Personal information
- Full name: Robert Arthur O'Neill
- Born: 16 April 1905
- Died: 16 June 1978 (aged 73) South Australia
- Original team: Richmond C.Y.M.S. F.C. (CYMSFA)
- Height: 180 cm (5 ft 11 in)
- Weight: 76 kg (168 lb)

Playing career^{1}
- Years: Club / Games (Goals)
- 1925, 1927–28: Richmond / 19 0(4)
- 1930: Oakleigh (VFA) / 13 (11)
- 1932–34: Camberwell (VFA) / 42 (19)
- ^{1} Playing statistics correct to the end of 1928.

= Bob O'Neill =

Australian rules footballer (1905–1978)

Robert Arthur O'Neill (16 April 1905 – 16 June 1978) was an Australian rules footballer who played with Richmond in the Victorian Football League (VFL).

==Football==
===Richmond (VFL)===
Recruited from CYMS Football Association club Richmond C.Y.M.S. in 1924, he played for the Richmond Second XVIII at centre half-forward in the team that lost the semi-final to Essendon on 25 September 1924. He played his first game for the Richmond First XVIII, against Melbourne, at the MCG, on 12 September 1925, the last home-and-away game of the 1925 season.

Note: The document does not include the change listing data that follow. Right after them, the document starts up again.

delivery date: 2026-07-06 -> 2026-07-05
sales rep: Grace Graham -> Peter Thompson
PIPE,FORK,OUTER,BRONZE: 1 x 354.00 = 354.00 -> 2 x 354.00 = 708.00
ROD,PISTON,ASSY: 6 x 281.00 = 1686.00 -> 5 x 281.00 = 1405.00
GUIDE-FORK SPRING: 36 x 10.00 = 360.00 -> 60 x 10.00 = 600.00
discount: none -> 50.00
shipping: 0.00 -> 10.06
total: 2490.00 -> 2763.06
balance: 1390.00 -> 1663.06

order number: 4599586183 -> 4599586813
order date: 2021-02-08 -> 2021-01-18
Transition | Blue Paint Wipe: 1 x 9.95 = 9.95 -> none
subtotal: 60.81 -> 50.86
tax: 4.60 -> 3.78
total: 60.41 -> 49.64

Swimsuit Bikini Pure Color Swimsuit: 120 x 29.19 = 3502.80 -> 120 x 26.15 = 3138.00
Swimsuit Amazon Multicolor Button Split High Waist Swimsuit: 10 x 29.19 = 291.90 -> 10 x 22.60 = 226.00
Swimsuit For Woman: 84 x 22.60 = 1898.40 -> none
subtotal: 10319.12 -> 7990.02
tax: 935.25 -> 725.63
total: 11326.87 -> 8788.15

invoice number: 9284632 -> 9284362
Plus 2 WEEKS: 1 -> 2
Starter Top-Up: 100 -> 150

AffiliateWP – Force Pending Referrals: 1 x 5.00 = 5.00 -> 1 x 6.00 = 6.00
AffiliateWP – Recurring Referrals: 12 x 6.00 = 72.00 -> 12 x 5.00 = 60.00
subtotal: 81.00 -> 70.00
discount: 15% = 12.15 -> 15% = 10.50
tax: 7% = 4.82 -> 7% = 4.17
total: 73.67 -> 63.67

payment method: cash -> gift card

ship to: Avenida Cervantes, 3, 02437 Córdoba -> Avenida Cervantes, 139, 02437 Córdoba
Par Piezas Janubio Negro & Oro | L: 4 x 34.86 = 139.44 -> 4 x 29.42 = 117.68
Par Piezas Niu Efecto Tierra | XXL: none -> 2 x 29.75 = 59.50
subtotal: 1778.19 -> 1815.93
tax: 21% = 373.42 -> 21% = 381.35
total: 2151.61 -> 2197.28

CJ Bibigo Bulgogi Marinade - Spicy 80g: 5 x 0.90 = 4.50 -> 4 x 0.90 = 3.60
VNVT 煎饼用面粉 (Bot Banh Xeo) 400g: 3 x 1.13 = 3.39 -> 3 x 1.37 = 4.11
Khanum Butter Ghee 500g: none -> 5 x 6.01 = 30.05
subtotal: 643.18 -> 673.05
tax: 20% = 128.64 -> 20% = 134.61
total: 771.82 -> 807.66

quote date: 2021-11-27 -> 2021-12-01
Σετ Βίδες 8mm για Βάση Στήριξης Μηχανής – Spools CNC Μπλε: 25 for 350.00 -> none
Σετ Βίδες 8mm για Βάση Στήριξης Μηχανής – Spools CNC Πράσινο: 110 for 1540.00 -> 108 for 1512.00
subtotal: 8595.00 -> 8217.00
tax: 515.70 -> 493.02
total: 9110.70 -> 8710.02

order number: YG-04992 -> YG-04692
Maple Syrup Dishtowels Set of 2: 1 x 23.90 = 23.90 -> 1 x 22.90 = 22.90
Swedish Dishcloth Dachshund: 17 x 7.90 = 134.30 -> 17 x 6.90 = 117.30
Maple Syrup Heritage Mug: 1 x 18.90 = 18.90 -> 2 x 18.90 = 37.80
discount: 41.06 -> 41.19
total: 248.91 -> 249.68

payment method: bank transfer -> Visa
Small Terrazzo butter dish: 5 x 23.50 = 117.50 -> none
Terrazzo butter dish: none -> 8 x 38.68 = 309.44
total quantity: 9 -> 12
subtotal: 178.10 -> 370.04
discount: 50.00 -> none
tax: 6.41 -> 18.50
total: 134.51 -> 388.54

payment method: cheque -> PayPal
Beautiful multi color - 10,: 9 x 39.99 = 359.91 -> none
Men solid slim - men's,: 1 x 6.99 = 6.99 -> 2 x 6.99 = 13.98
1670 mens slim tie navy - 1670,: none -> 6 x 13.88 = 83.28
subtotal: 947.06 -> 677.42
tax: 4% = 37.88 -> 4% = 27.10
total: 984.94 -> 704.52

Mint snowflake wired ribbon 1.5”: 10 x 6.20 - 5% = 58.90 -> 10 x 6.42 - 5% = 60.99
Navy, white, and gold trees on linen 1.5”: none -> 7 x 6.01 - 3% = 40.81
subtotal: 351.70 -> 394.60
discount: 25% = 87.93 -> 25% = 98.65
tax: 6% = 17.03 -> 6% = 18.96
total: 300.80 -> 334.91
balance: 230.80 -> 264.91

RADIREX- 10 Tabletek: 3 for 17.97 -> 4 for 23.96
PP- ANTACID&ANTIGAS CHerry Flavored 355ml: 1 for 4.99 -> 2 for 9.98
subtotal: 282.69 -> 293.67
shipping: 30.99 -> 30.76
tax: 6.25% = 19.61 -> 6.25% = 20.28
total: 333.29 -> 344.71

He did not play another First XVIII game until the 30 April 1927 match, against Melbourne, at the MCG. He played in the first four and last six matches of the 1927 season, and was in the first ruck for Richmond in its 1.7 (13) grand Final loss to Collingwood 2.13 (25) in a rain-affected match on a muddy water-logged MCG.

In 1928, he played in the first seven matches. However, he was injured in the Match against Geelong, at the Punt Road Oval, on 2 June 1928, and did not play again until the semi-final, against Carlton, on 8 September 1928. He was hospitalized after the Carlton match, having "received a knock over the eye", and was not selected in the Grand Final team. At the 1929 annual meeting of the Richmond Football Club, he was awarded a trophy as the "most improved player" in the 1928 season.

He did not play at all in the 1929 season, due to the injuries he had received against Geelong in the mid-season, and against Carlton in the semi-final -- "as a result of these injuries [O'Neill's] medical adviser has instructed him not to play.

===Oakleigh (VFA)===
On 30 April 1930 he was cleared from Richmond to Oakleigh in the VFA. He played in the first ruck in the Oakleigh First XVIII that won the 1930 VFA Final in its second year in the VFA competition. It was an extremely violent match, and O'Neill lost several teeth.

===Richmond (VFL)===
On 29 April 1931, he was cleared from Oakleigh to Richmond Seconds. He was the playing coach of the Richmond Second XVIII for the 1931 season. At the end of the 1931 season he had played a total of 19 games (4 goals) for the Richmond First XVIII, and 75 games (45 goals) for the Richmond Second XVIII over six VFL seasons.

===Camberwell (VFA)===
On 20 April 1932 he was granted a clearance from Richmond to Camberwell.

==South Adelaide Football Club (SANFL)==
Following his time as a footballer, he "moved to Adelaide to live [and] was involved in the building industry for many years, and also served the South Adelaide Football Club in various off field capacities".

==Death==
He died in South Australia on 16 June 1978.